Inisiatif Josep Luis Nunez dimulai dengan menunjuk pelatih baru pada awal musim 1988/89. Josep Luis Nunez mempercayakan kursi kepelatihan kepada sosok legenda klub asal Belanda yang eksis di era 1970-an, Johan Cruyff.

Penunjukkan Johan Cruyff langsung menuai hasil positif sejak musim perdananya membesut Barcelona. Selain gelar juara Piala Winners, Johan Cruyff mengantarkan Barcelona menempati urutan dua, serta membangun pelan-pelan pondasi tim.

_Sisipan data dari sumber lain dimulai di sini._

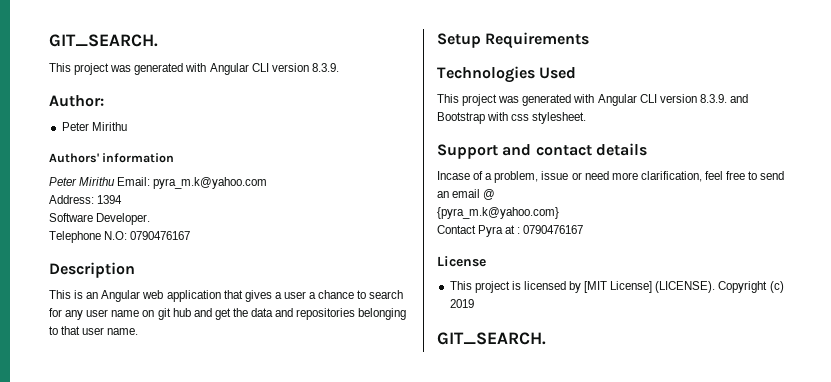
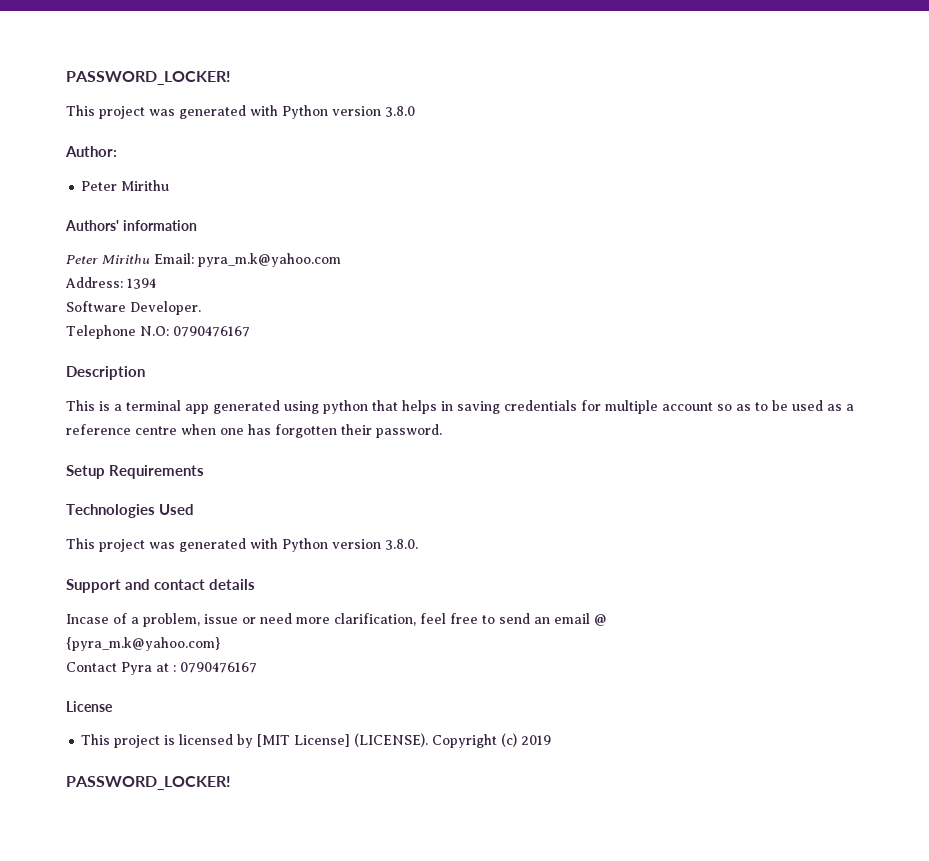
[49,34,158,47] [49,63,339,75] GIT_SEARCH. // This project was generated with Angular CLI version 8.3.9. -> [66,71,231,85] [66,105,415,119] PASSWORD_LOCKER! // This project was generated with Python version 3.8.0
[86,290,404,302] [49,308,407,320] [49,326,139,335] an Angular web application that gives a user a chance to search for any user name on git hub and get the data and repositories belonging to that user name. -> [114,400,854,414] [66,424,442,438] a terminal app generated using python that helps in saving credentials for multiple account so as to be used as a reference centre when one has forgotten their password.
[597,94,748,106] [437,112,587,124] Angular CLI version 8.3.9. and Bootstrap with css stylesheet. -> [282,538,418,552] Python version 3.8.0.
[437,332,546,345] GIT_SEARCH. -> [66,776,231,790] PASSWORD_LOCKER!

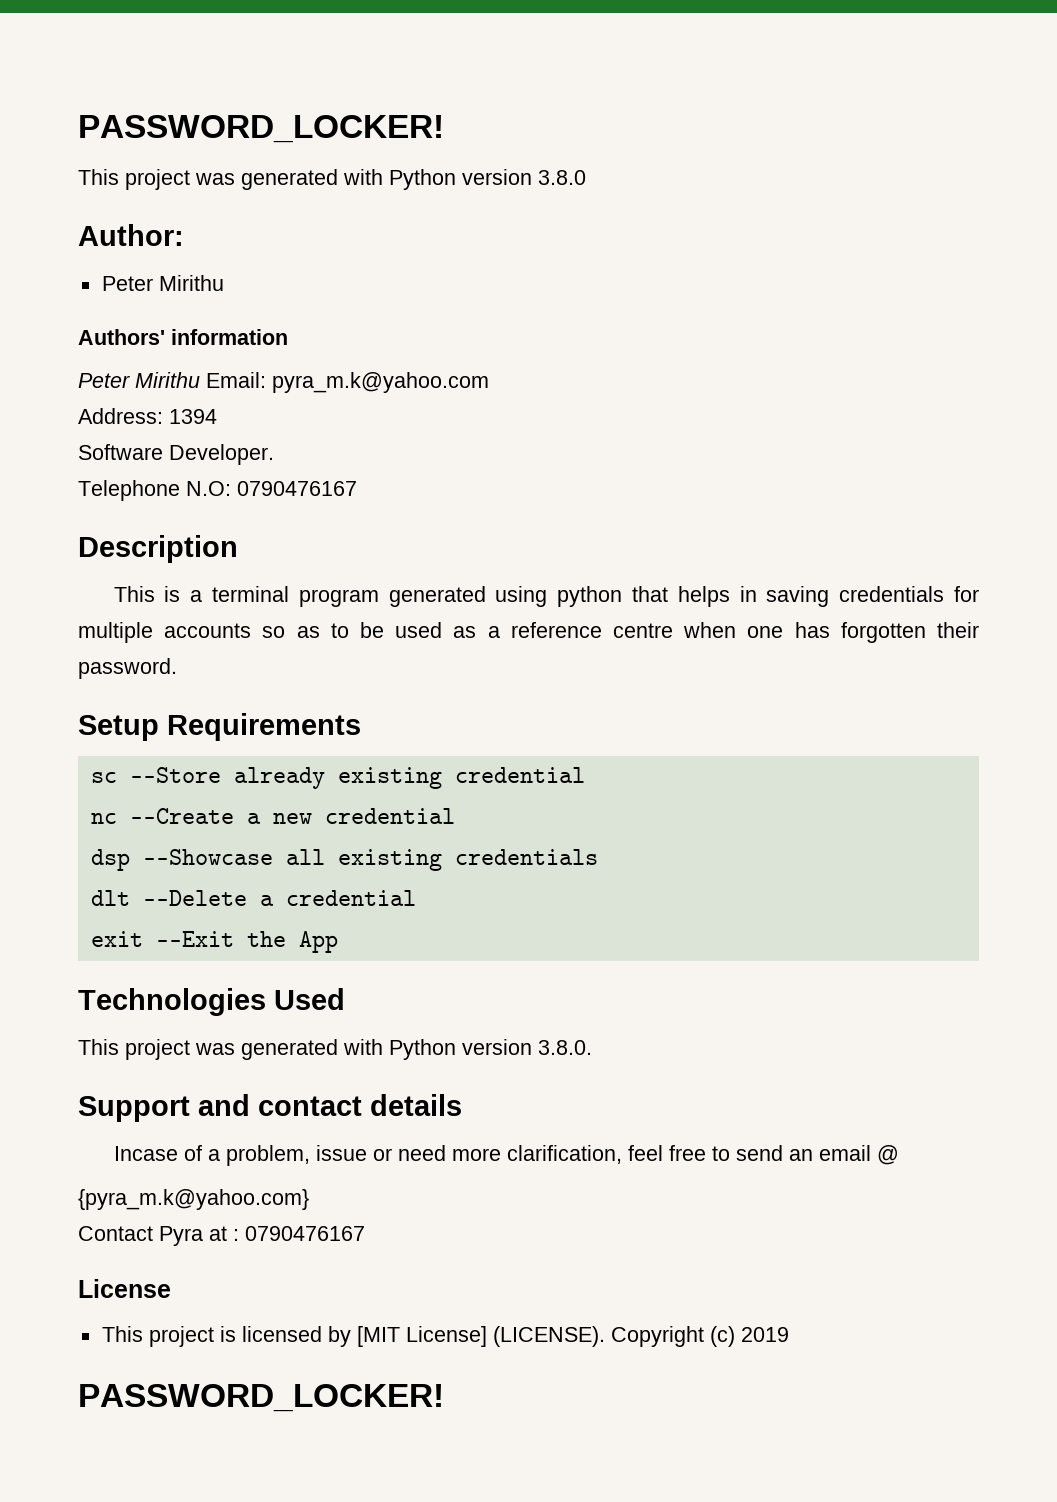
[185,404,209,414] app -> [298,589,379,607] program
[662,402,713,411] account -> [164,623,252,638] accounts
(205, 472) none -> [90,767,585,789] [90,808,455,824] [90,849,598,871] [90,890,416,906] [90,931,338,953] // sc --Store already existing credential // nc --Create a new credential // dsp --Showcase all existing credentials // dlt --Delete a credential // exit --Exit the App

Musim berikutnya, agak sedikit menurun memang, Barcelona mengakhiri kompetisi LaLiga Spanyol 1989/90 di urutan tiga.

Namun Johan Cruyff sudah berhasil memadukan Ronald Koeman dengan Pep Guardiola muda yang perannya sangat krusial di barisan tengah.

Menyambut musim 1990/91, Johan Cruyff coba melakukan perbaikan kualitas tim lewat kebijakan merekrut pemain asal Bulgaria, Hristo Stoichkov.

Peran Hristo Stoichkov sepanjang LaLiga 1990/91 sanggup menghasilkan 14 gol. sekaligus mengantarkan Barcelona kali perdana keluar menjuarai kompetisi. Barcelona memutus tren luar biasa Real Madrid yang finish ketiga.

Masih pada musim yang sama, Tenerife yang menjalani tahun kedua pasca promosi 1989, finish di urutan 14 klasemen. Tenerife cuma berjarak dua poin di atas jurang degradasi.